Available technology makes it harder to draw the lines between the systems and networks for the delivery of voice, sounds, images and data and Singapore is not trying to. Instead, the convergence phenomenon and the consequent birth of the information communications technology (ICT) industry are being openly embraced.

Telecommunications

The importance of the telecommunication infrastructure alongside the development of the Singapore economy has spurred the strive to ensure that quality telecommunication services at competitive prices are made available on the island. Since the corporatization of the incumbent, Singapore Telecommunications (SingTel), in 1992, the then regulatory body, Telecommunication Authority of Singapore (TAS), had been busy playing the role of a proxy competitor to SingTel ahead of real competition coming in. For example, SingTel's exclusive licence was interpreted narrowly and its rates benchmarked against those in other countries.

When TAS decided in 1996 to remove SingTel's exclusive rights seven years ahead of its expiry, it did not have particular difficulty justifying the expenditure of S$1.5 billion in compensation to SingTel to introduce competition in basic telecommunication services from the year 2000 with the entry of StarHub as the new operator in this field. By then, liberalization had already manifested such as with the award of three new public radio paging licences and one additional mobile services licence to the high profile MobileOne (M1). Since the entry of M1 into the mobile telecommunication market, intense competition with SingTel has seen creative and competitive products being offered by both operators in an almost tit-for-tat fashion, never hitherto witnessed in the local telecommunication market.

The regulator has tasked itself not only with the responsibility of addressing the needs of the telecommunication industry but also of looking after the interests of consumers in a market with a mere population of less than 4 million.

Information Technology

The IT market in Singapore has been no less dynamic. It was recognized very early on that with her scarce space and natural resources, Singapore's competitive edge for the future lay in being a player in the information age and the global village. Way back in 1990, a long-term plan, The Next Lap, was unveiled for the strategic use of information technology to efficiently deliver services, increase competitiveness and improve the quality of life. In this connection, the then National Computer Board (NCB) outlined in 1992 a national information technology plan known as IT 2000 to provide the framework for guiding Singapore into the 21st century so that IT would be pervasive at work, at home and at play.
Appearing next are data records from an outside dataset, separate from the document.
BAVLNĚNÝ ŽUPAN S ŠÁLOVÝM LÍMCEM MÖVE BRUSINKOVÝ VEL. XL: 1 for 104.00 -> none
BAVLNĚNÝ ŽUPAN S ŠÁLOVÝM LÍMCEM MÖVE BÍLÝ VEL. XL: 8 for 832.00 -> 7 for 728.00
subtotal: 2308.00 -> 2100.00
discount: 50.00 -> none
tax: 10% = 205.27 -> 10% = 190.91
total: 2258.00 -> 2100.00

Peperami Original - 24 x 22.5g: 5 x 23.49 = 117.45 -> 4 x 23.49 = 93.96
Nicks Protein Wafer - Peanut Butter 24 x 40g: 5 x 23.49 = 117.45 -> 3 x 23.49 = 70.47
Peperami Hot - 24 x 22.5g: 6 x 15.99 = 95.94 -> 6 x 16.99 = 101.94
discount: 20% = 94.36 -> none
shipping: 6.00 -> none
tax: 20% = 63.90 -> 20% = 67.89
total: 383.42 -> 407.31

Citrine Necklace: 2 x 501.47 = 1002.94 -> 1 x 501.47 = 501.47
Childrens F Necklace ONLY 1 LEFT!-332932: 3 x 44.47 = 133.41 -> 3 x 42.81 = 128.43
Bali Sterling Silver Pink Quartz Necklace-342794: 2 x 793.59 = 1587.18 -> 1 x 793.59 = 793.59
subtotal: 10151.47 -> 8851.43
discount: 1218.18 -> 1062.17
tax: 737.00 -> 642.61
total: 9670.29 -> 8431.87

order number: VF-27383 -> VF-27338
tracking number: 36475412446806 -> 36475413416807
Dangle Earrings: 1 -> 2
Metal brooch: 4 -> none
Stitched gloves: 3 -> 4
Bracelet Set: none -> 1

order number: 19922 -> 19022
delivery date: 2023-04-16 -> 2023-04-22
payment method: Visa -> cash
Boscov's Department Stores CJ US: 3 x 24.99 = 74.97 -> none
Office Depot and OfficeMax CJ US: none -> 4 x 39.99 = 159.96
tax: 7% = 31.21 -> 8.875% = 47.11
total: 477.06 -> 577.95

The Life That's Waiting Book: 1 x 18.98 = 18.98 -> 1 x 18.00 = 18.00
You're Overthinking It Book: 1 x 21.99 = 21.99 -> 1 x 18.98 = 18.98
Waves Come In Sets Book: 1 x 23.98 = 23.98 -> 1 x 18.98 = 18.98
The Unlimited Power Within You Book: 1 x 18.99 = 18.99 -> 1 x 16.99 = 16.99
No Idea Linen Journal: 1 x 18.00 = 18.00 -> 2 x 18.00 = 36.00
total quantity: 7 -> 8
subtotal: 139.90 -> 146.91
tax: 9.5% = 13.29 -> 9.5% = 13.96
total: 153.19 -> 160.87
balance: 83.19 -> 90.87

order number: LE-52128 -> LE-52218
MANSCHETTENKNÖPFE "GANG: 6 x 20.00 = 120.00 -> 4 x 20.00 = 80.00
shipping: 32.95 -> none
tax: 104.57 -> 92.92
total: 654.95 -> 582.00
There are currently three internet access service providers (IASPs) and a fourth is scheduled to come on-stream soon, with liberalization also making its mark here. In addition, competition is being encouraged in the area of internet exchange service providers (IAXPs) where SingTel has established the Singapore Telecom Internet Exchange (STIX), which is supported by SingTel's high-speed bandwidth to the internet backbones in Europe and US. With more than 30 regional IASPs in 20 countries connected to the internet through STIX, it is a significant internet exchange in the Asia-Pacific region. Recently, the entry of UUnet was announced, sparking yet further competition for SingTel from the first wholly foreign-owned entity to offer internet connectivity in Singapore.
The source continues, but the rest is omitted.